Scan the lines below and report each one containing "class" by copying it.

=== Input for this task ===

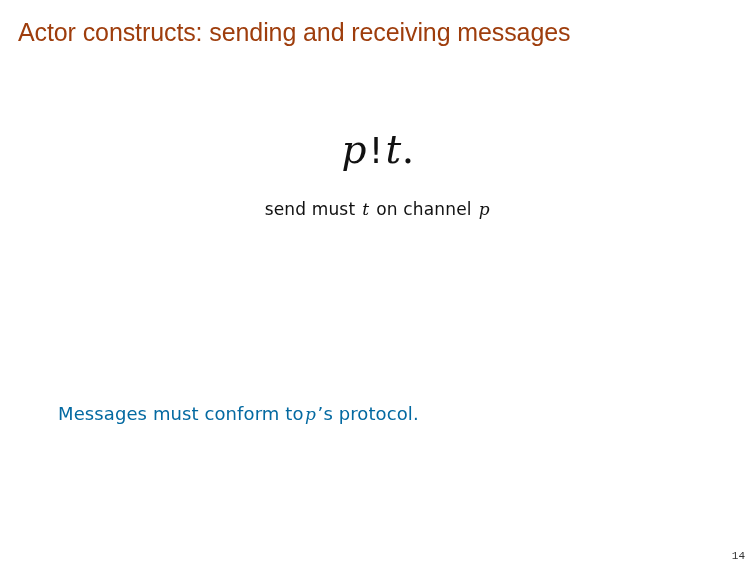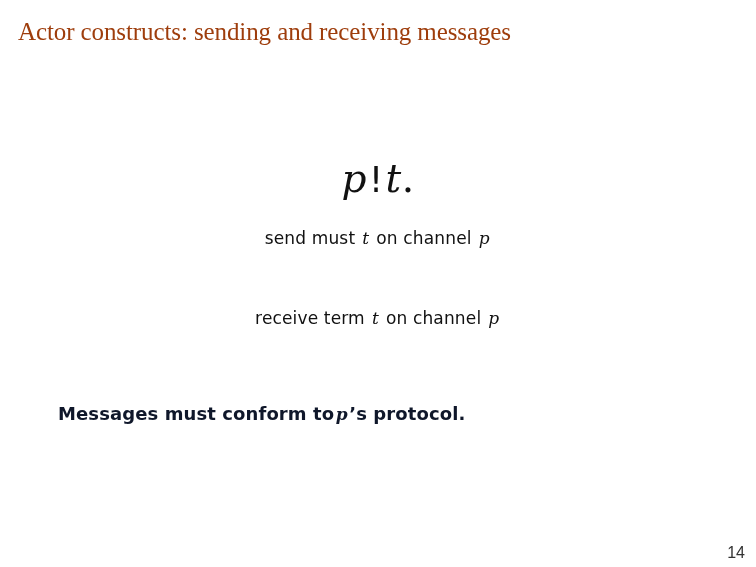--- a/index.html
+++ b/index.html
@@ -24,7 +24,7 @@
     left: 18px;
     top: 18px;
     width: 720px;
-    font-family: Liberation Serif, serif;
+    font-family: Liberation Sans, sans-serif;
     font-size: 25px;
     font-weight: 400;
     letter-spacing: -0.1px;

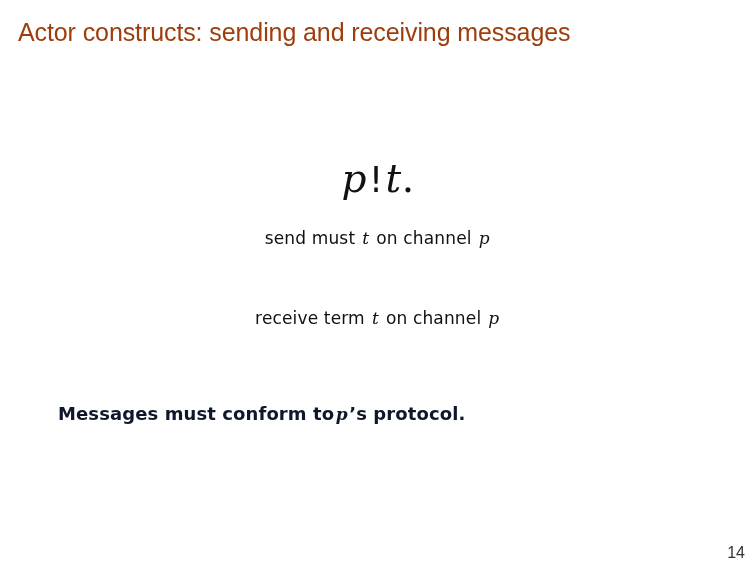--- a/index.html
+++ b/index.html
@@ -38,7 +38,6 @@
     left: 0;
     top: 130px;
     width: 636px;
-    margin-top: 29px;
   }
 
   .formula-block {

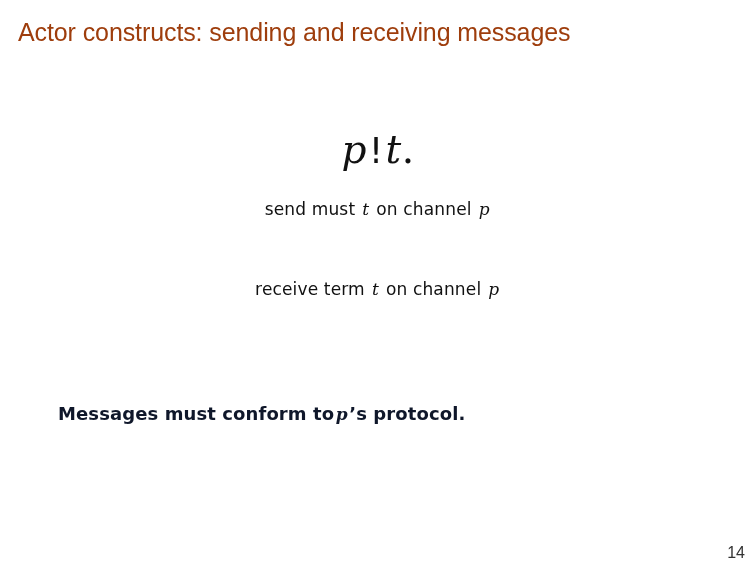--- a/index.html
+++ b/index.html
@@ -139,12 +139,6 @@
 
     <div class="spacer-3"></div>
 
-    <div class="caption">
-      <span>receive term</span>
-      <span class="mvar">t</span>
-      <span>on channel</span>
-      <span class="mvar">p</span>
-    </div>
 
   </div>
 

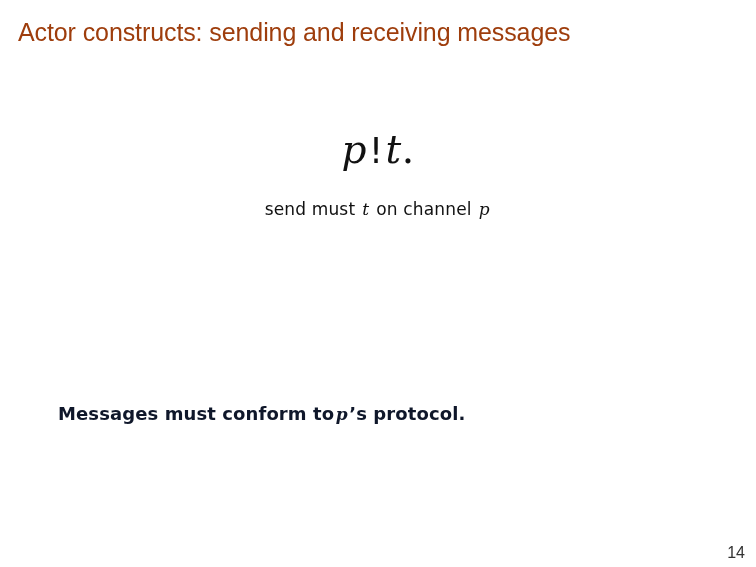--- a/index.html
+++ b/index.html
@@ -96,10 +96,9 @@
     top: 403px;
     font-family: "DejaVu Sans", sans-serif;
     font-size: 18px;
-    color: #0f172a;
+    color: #0369a1;
     letter-spacing: 0.1px;
     white-space: nowrap;
-    font-weight: bold;
   }
 
   

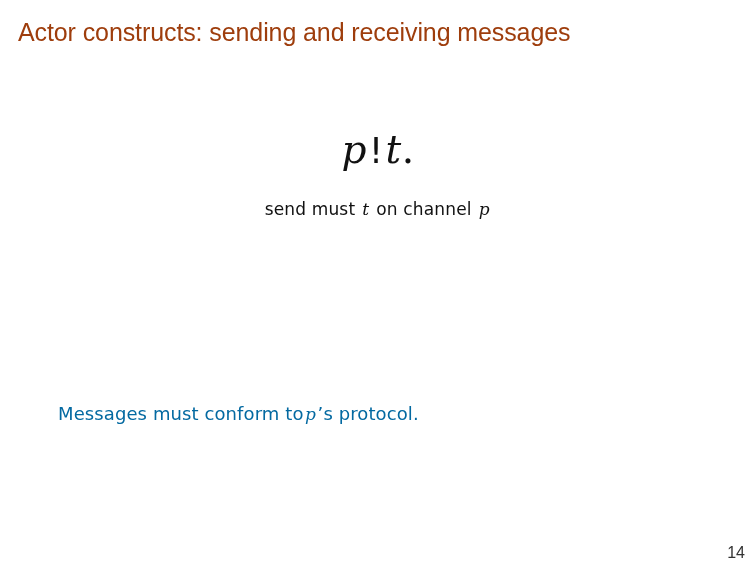--- a/index.html
+++ b/index.html
@@ -106,8 +106,8 @@
     position: absolute;
     right: 11px;
     bottom: 5px;
-    font-family: Liberation Sans, sans-serif;
-    font-size: 16px;
+    font-family: Liberation Mono, monospace;
+    font-size: 11px;
     color: #333333;
   }
 </style>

===

> Solution for this problem:
     <div class="spacer-3"></div>
-    <div class="caption">
-      <span class="mvar">t</span>
-      <span class="mvar">p</span>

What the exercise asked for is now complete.